Le point de vue du Guardian sur l’utilisation de vies réelles : à manipuler avec précaution | Éditorial


Jvoici une réponse évidente à l’objection selon laquelle la prochaine série de The Crown contient un événement qui ne s’est jamais produit : c’est un drame. Netflix l’a bien dit. Mais bien sûr ce n’est pas si simple. La Couronne est fortement jouée, pleine de personnages complexes et d’intrigues absorbantes – mais tire également une grande partie de son effet de la proximité avec la vie réelle de la famille royale britannique et d’une impression de vision privilégiée de celle-ci.

Le paysage culturel est actuellement jonché de flous similaires, de This England, la dramatisation par Michael Winterbottom des premiers jours de la crise de Covid, à Impeachment, sur Bill Clinton et Monica Lewinsky ; de Pam et Tommy, à propos de Pamela Anderson et Tommy Lee, à Maxine, à propos des meurtres de Soham. Les romans historiques ont été rejoints par l’autofiction. Une pièce de théâtre sur l’affaire Rebekah Vardy/Coleen Rooney est en route.

Une défense solide de l’utilisation de vies réelles est qu’il existe différents types de vérité. Robert Lacey, conseiller historique de The Crown, soutient que la série est à moitié exacte sur le plan historique et à moitié exacte sur le plan imaginatif. Dans ses conférences Reith de 2017, Hilary Mantel a soutenu que dans la mort « nous entrons dans la fiction… Une fois que nous ne pouvons plus parler pour nous-mêmes, nous sommes interprétés ». L’histoire n’est pas le passé, a-t-elle observé, mais « la méthode que nous avons développée pour organiser notre ignorance du passé ». L’organisation fait l’histoire. Et l’histoire – toujours partielle – peut nous aider à faire preuve d’empathie ou au moins à commencer à comprendre.
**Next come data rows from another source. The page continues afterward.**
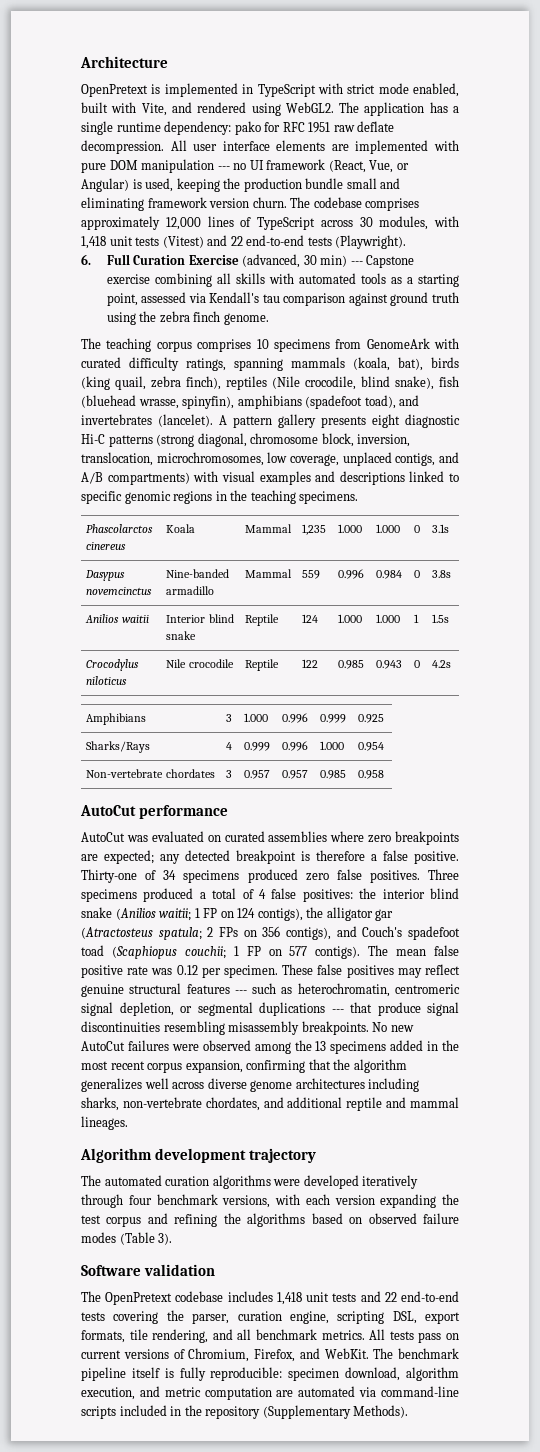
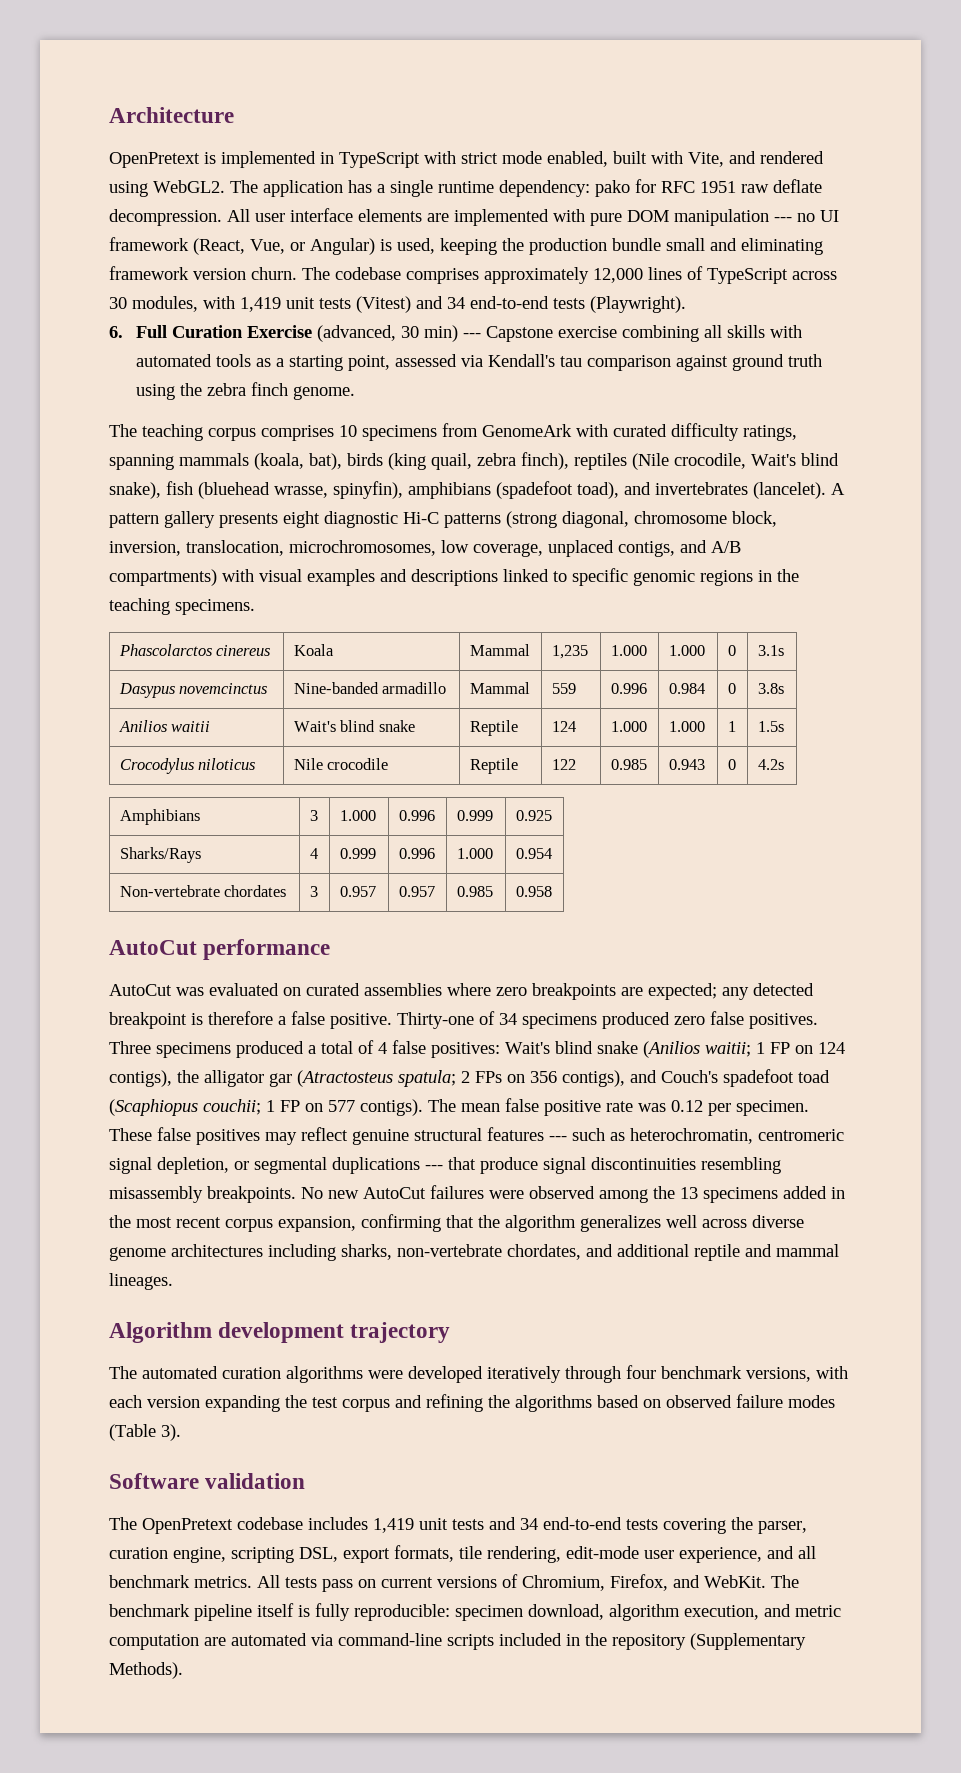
- The codebase comprises approximately 12,000 lines of TypeScript across 30 modules, with 1,418 unit tests (Vitest) and 22 end-to-end tests (Playwright).
+ The codebase comprises approximately 12,000 lines of TypeScript across 30 modules, with 1,419 unit tests (Vitest) and 34 end-to-end tests (Playwright).
- The teaching corpus comprises 10 specimens from GenomeArk with curated difficulty ratings, spanning mammals (koala, bat), birds (king quail, zebra finch), reptiles (Nile crocodile, blind snake), fish (bluehead wrasse, spinyfin), amphibians (spadefoot toad), and invertebrates (lancelet).
+ The teaching corpus comprises 10 specimens from GenomeArk with curated difficulty ratings, spanning mammals (koala, bat), birds (king quail, zebra finch), reptiles (Nile crocodile, Wait's blind snake), fish (bluehead wrasse, spinyfin), amphibians (spadefoot toad), and invertebrates (lancelet).
- Anilios waitii | Interior blind snake | Reptile | 124 | 1.000 | 1.000 | 1 | 1.5s
+ Anilios waitii | Wait's blind snake | Reptile | 124 | 1.000 | 1.000 | 1 | 1.5s
- Three specimens produced a total of 4 false positives: the interior blind snake (Anilios waitii; 1 FP on 124 contigs), the alligator gar (Atractosteus spatula; 2 FPs on 356 contigs), and Couch's spadefoot toad (Scaphiopus couchii; 1 FP on 577 contigs).
+ Three specimens produced a total of 4 false positives: Wait's blind snake (Anilios waitii; 1 FP on 124 contigs), the alligator gar (Atractosteus spatula; 2 FPs on 356 contigs), and Couch's spadefoot toad (Scaphiopus couchii; 1 FP on 577 contigs).
- The OpenPretext codebase includes 1,418 unit tests and 22 end-to-end tests covering the parser, curation engine, scripting DSL, export formats, tile rendering, and all benchmark metrics.
+ The OpenPretext codebase includes 1,419 unit tests and 34 end-to-end tests covering the parser, curation engine, scripting DSL, export formats, tile rendering, edit-mode user experience, and all benchmark metrics.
Les choses se compliquent lorsque les événements sont inventés. John Major a attaqué une scène dans The Crown, dans laquelle le prince Charles aurait fait pression sur lui pour l’abdication de la reine, comme un « tonneau d’absurdités ». Pourtant, le palais lui-même devrait assumer une part de responsabilité. Il a obtenu une exemption absolue de la loi sur la liberté d’information pour les documents relatifs au souverain et aux deuxième et troisième rangs du trône. « Si les universitaires sont incapables d’écrire une histoire précise… le champ sera laissé aux dramaturges et à ceux qui ont intérêt à divulguer des informations », suggère l’historien, le professeur Philip Murphy.

Les choses sont également plus délicates lorsque les sujets sont encore en vie (bien que certains soutiennent que les morts, incapables de se défendre, ont besoin de soins supplémentaires) et lorsqu’il y a une emphase trompeuse ou une odeur d’exploitation. Aussi sympathique que soit le portrait d’Anderson dans Pam et Tommy, il n’en demeure pas moins qu’à l’instar de la vente de la sex tape volée du couple, sur laquelle se concentre le drame, elle n’y a pas consenti.

Raconter une histoire, c’est s’approprier une sorte de pouvoir ; si cela est mal utilisé ou non adapté par le sujet, le déséquilibre doit être examiné. Les différentiels de pouvoir dépendent de beaucoup de choses : qui fait le récit (et pourquoi, et pourquoi) – et sur quel support. La télévision a un vaste potentiel. Même savoir que quelque chose est une fiction n’empêche pas un certain effet, un effet d’autant plus fort que la représentation est bien faite. Comme l’a noté l’ancienne journaliste royale Jennie Bond, même les témoins d’événements réels peuvent douter de leurs propres souvenirs. Une telle puissance est une grande attraction de ce type de narration. C’est aussi pourquoi il doit être utilisé avec beaucoup de responsabilité et de soin.